Lambda School Data Science

*Unit 2, Sprint 2, Module 4*

---

# Classification Metrics

## Assignment
- [ ] If you haven't yet, [review requirements for your portfolio project](https://lambdaschool.github.io/ds/unit2), then submit your dataset.
- [ ] Plot a confusion matrix for your Tanzania Waterpumps model.
- [ ] Continue to participate in our Kaggle challenge. Every student should have made at least one submission that scores at least 70% accuracy (well above the majority class baseline).
- [ ] Submit your final predictions to our Kaggle competition. Optionally, go to **My Submissions**, and _"you may select up to 1 submission to be used to count towards your final leaderboard score."_
- [ ] Commit your notebook to your fork of the GitHub repo.
- [ ] Read [Maximizing Scarce Maintenance Resources with Data: Applying predictive modeling, precision at k, and clustering to optimize impact](http://archive.is/DelgE), by Lambda DS3 student Michael Brady. His blog post extends the Tanzania Waterpumps scenario, far beyond what's in the lecture notebook.


## Stretch Goals

### Reading

- [Attacking discrimination with smarter machine learning](https://research.google.com/bigpicture/attacking-discrimination-in-ml/), by Google Research, with  interactive visualizations. _"A threshold classifier essentially makes a yes/no decision, putting things in one category or another. We look at how these classifiers work, ways they can potentially be unfair, and how you might turn an unfair classifier into a fairer one. As an illustrative example, we focus on loan granting scenarios where a bank may grant or deny a loan based on a single, automatically computed number such as a credit score."_
- [Notebook about how to calculate expected value from a confusion matrix by treating it as a cost-benefit matrix](https://github.com/podopie/DAT18NYC/blob/master/classes/13-expected_value_cost_benefit_analysis.ipynb)
- [Visualizing Machine Learning Thresholds to Make Better Business Decisions](https://blog.insightdatascience.com/visualizing-machine-learning-thresholds-to-make-better-business-decisions-4ab07f823415)


### Doing
- [ ] Share visualizations in our Slack channel!
- [ ] RandomizedSearchCV / GridSearchCV, for model selection. (See module 3 assignment notebook)
- [ ] Stacking Ensemble. (See module 3 assignment notebook)
- [ ] More Categorical Encoding. (See module 2 assignment notebook)

In [None]:
%%capture
import sys

# If you're on Colab:
if 'google.colab' in sys.modules:
    DATA_PATH = 'https://raw.githubusercontent.com/LambdaSchool/DS-Unit-2-Kaggle-Challenge/master/data/'
    !pip install category_encoders==2.*

# If you're working locally:
else:
    DATA_PATH = '../data/'

In [None]:
import pandas as pd

# Merge train_features.csv & train_labels.csv
train = pd.merge(pd.read_csv(DATA_PATH+'waterpumps/train_features.csv'), 
                 pd.read_csv(DATA_PATH+'waterpumps/train_labels.csv'))

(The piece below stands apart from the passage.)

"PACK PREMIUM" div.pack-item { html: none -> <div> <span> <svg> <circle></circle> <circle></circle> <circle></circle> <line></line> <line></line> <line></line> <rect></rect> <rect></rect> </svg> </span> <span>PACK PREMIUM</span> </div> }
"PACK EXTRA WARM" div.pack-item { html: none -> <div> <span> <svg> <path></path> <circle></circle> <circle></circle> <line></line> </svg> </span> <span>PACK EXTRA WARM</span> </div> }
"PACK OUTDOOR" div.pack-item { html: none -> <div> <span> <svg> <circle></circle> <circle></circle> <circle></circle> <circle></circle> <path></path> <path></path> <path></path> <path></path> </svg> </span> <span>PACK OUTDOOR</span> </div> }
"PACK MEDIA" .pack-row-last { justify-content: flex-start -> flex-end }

# Read test_features.csv & sample_submission.csv
test = pd.read_csv(DATA_PATH+'waterpumps/test_features.csv')
sample_submission = pd.read_csv(DATA_PATH+'waterpumps/sample_submission.csv')

# Imports

In [None]:
#Imports
%matplotlib inline
from pandas_profiling import ProfileReport

from sklearn.model_selection import train_test_split, GridSearchCV, RandomizedSearchCV
from sklearn.pipeline import make_pipeline
from sklearn.impute import SimpleImputer
from sklearn.preprocessing import StandardScaler, FunctionTransformer
from sklearn.ensemble import RandomForestClassifier
from sklearn.feature_selection import SelectKBest, f_regression
from sklearn.metrics import plot_confusion_matrix, classification_report, accuracy_score

from category_encoders import OneHotEncoder, OrdinalEncoder, TargetEncoder

import numpy as np
from scipy.stats import randint, uniform
import matplotlib as plt

  import pandas.util.testing as tm


# Train-Validate-Test Split

In [None]:
#Perform our train/test/split on the data
train, val  = train_test_split(train, train_size=0.8, test_size=0.2, stratify=train['status_group'], random_state=42)
train.shape, val.shape, test.shape

((47520, 41), (11880, 41), (14358, 40))

# Baseline

In [None]:
train['status_group'].value_counts()

functional                 25807
non functional             18259
functional needs repair     3454
Name: status_group, dtype: int64

In [None]:
baseline = (25807 / (25807 + 18259 + 3454))

print('Our naive baseline is: ', baseline)

Our naive baseline is:  0.5430765993265994


# Wrangle Data Function

In [None]:
#Create a function to wrangle our data by fixing the null island values in the geo data as well as 
#remove any redundant columns
def wrangle_data(X):
  """Function for wrangling all of our data sets in the same manner"""

  #Prevent a SettingWithCopyWarning
  X = X.copy()

  #Replace the near-0 values in latitude with 0's for easier handling
  X['latitude'] = X['latitude'].replace(-2e-08, 0)

  #Now we will replace the 0's with null values for easier handling
  cols_with_zeros = ['longitude', 'latitude', 'construction_year',
                     'gps_height', 'population']
  for col in cols_with_zeros:
    X[col] = X[col].replace(0, np.nan)
    X[col+'_MISSING'] = X[col].isnull()

  #Drop redundant or non-useful columns
  red_cols = ['quantity_group', 'payment_type', 'recorded_by', 'id']
  X = X.drop(columns=red_cols)

  #Convert date_recorded to a datetime object
  X['date_recorded'] = pd.to_datetime(X['date_recorded'], infer_datetime_format = True)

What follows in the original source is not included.